**Task statement:** A line belongs in the answer if it contains "radius"; copy every such line from the entries below.

**Extracted information:**
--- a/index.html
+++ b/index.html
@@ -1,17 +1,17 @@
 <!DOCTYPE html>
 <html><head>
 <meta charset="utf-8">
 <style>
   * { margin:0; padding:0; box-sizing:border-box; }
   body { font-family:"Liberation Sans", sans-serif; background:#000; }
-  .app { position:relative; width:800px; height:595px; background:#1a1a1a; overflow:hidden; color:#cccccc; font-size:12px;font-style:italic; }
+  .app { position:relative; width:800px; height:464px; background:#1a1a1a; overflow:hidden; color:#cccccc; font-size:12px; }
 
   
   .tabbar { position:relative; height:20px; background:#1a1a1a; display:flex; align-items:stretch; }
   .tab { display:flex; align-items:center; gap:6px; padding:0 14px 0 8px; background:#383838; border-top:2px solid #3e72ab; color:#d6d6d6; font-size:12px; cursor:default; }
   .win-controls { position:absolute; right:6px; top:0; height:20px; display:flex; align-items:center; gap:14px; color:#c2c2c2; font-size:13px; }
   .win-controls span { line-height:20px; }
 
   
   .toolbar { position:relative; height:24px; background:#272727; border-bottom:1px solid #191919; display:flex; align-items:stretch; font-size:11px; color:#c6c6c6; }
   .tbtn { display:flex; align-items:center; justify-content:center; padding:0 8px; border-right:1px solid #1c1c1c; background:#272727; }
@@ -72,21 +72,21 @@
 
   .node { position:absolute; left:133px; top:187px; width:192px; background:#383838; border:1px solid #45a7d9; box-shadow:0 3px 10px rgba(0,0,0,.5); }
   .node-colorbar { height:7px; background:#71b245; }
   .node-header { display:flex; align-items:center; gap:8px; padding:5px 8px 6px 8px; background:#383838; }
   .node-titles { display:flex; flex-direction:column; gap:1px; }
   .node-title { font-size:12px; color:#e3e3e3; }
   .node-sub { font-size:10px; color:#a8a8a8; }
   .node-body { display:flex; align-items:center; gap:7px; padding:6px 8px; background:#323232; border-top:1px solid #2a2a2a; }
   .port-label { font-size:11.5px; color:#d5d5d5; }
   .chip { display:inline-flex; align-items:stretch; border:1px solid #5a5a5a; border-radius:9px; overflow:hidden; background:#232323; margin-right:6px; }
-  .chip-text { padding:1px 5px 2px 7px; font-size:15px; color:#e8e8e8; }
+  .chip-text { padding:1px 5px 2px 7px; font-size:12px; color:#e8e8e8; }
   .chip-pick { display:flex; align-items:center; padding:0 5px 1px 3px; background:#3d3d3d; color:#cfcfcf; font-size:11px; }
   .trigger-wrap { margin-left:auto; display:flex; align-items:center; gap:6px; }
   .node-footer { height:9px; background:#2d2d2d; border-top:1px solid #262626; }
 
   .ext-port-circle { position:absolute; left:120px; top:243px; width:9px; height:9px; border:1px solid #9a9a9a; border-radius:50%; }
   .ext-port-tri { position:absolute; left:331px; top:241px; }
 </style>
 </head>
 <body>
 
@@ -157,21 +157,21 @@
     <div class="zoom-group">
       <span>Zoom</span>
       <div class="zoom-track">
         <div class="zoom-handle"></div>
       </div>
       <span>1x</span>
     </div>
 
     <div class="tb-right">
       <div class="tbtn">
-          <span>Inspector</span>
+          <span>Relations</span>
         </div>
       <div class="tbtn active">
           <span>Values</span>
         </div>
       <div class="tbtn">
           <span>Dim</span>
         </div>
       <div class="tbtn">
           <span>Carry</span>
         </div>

**Reply:**
   .chip { display:inline-flex; align-items:stretch; border:1px solid #5a5a5a; border-radius:9px; overflow:hidden; background:#232323; margin-right:6px; }
   .ext-port-circle { position:absolute; left:120px; top:243px; width:9px; height:9px; border:1px solid #9a9a9a; border-radius:50%; }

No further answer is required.